The purpose of the class is to hold the PME program data that should
only be set up once and live forever for the given device context.
PmeGpuProgramImpl structure is now tasked with managing
function pointers to the CUDA kernels' instances, and will later
be tasked with compiling OpenCL kernels.
#7 Updated by Aleksei Iupinov about 1 year ago
- Description updated (diff)
Update: gather kernel working as well as spread on AMD/Intel/NVidia
https://github.com/yupinov/gromacs/tree/pme_opencl_dirty (the code is a mess and likely won't even compile without OpenCL)

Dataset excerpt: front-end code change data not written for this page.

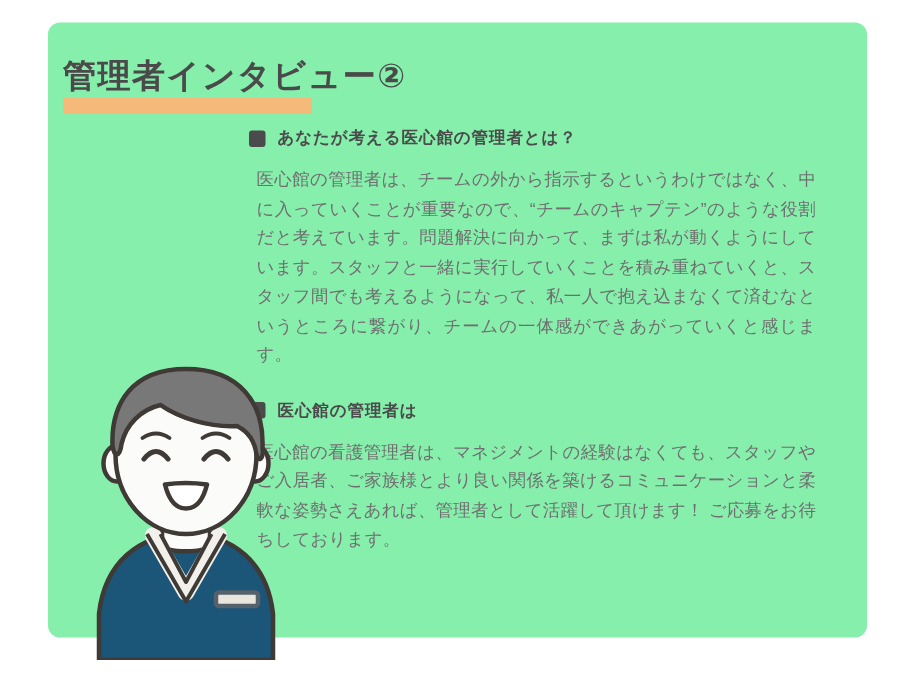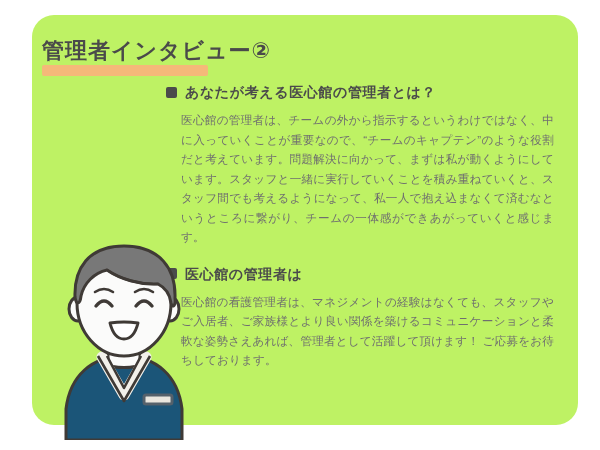--- a/index.html
+++ b/index.html
@@ -21,22 +21,22 @@
     background: #ffffff;
   }
 
   
   #card {
     position: absolute;
     left: 32px;
     top: 15px;
     width: 546px;
     height: 410px;
-    background: #bef264;
-    border-radius: 22px;
+    background: #86efac;
+    border-radius: 8px;
   }
 
   
   #title-wrap {
     position: absolute;
     left: 10px;
     top: 22px;
     height: 40px;
   }
   #title-bar {
@@ -67,21 +67,21 @@
     top: 68px;
     width: 392px;
   }
 
   .qa-block { margin-bottom: 18px; }
   .qa-block:last-child { margin-bottom: 0; }
 
   .heading {
     display: flex;
     align-items: center;
-    font-size: 14px;
+    font-size: 11px;
     font-weight: bold;
     color: #4b4b4b;
     letter-spacing: 0.6px;
     margin-bottom: 9px;
     line-height: 18px;
     text-align: right;
   }
   .bullet-square {
     display: inline-block;
     width: 11px;
@@ -92,21 +92,21 @@
     flex: 0 0 auto;
   }
   .heading-label { white-space: nowrap; }
 
   .body-text {
     font-size: 11.6px;
     color: #6f6f6f;
     line-height: 19.5px;
     letter-spacing: 0.15px;
     text-align: justify;
-    margin: 0 0 0 15px;
+    margin: 0 0 0 5px;
     width: 373px;
   }
 
   
   #avatar {
     position: absolute;
     left: 30px;
     top: 228px;
     width: 124px;
     height: 197px;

#8 Updated by Aleksei Iupinov about 1 year ago
Haven't updated this in a while. Some preliminary changes have already made their way into master branch, more to come.
Conclusion to whether we want most common GPU (host) code in a shared implementation header, or a source file that is made special (compiled by nvcc with CUDA) by cmake rules:
Whatever works. I have a working draft of such a cmake rule. If I finish it and it makes through code review - good. Otherwise we will have to resolve to 2 small CUDA/OpenCL source files including large shared implmenetation header. Note that NB still has to face this de-duplication problem as well.
The answer to the naming rules we have worked out with Szilard - given that OpenCL 1.2 doesn't allow for true constexprs, we agreed to allow using same c_usefulConstant syntax for defines (which will have to defined when compiling the OpenCL kernels). For run-time constants, which actually live in a constant GPU memory (together with the kernel arguments), we agreed to use cm_ prefix. I have to see whether I follow that everywhere in the PME GPU device-side code.
The answer to the last 3 checkboxes ticked, about possibilities of CUDA/OpenCL device duplication - I will duplicate all the kernel code. All the macro decoration is not worth it for now with OpenCL 1.2.
The exceptions still possibly to consider would be wrapping a few one-liners with 100% same meaning (e.g. threadIdx.y and get_local_id(1) to get index of the thread, __syncthreads() and barrier(CLK_LOCAL_MEM_FENCE) to synchronize block-local memory), as the checkbox above says. That still won't do much for reducing number of different lines though.
#10 Updated by Aleksei Iupinov about 1 year ago
DeviceBuffer functions are in master.
As noted in #2498, changingPinningPolicy will have to become more permissive for OpenCL allocations, one way or another, as there are no way to do one-sided host pinning in CUDA sense.
Still figuring out the way to handle a persistent PME GPU context data struct.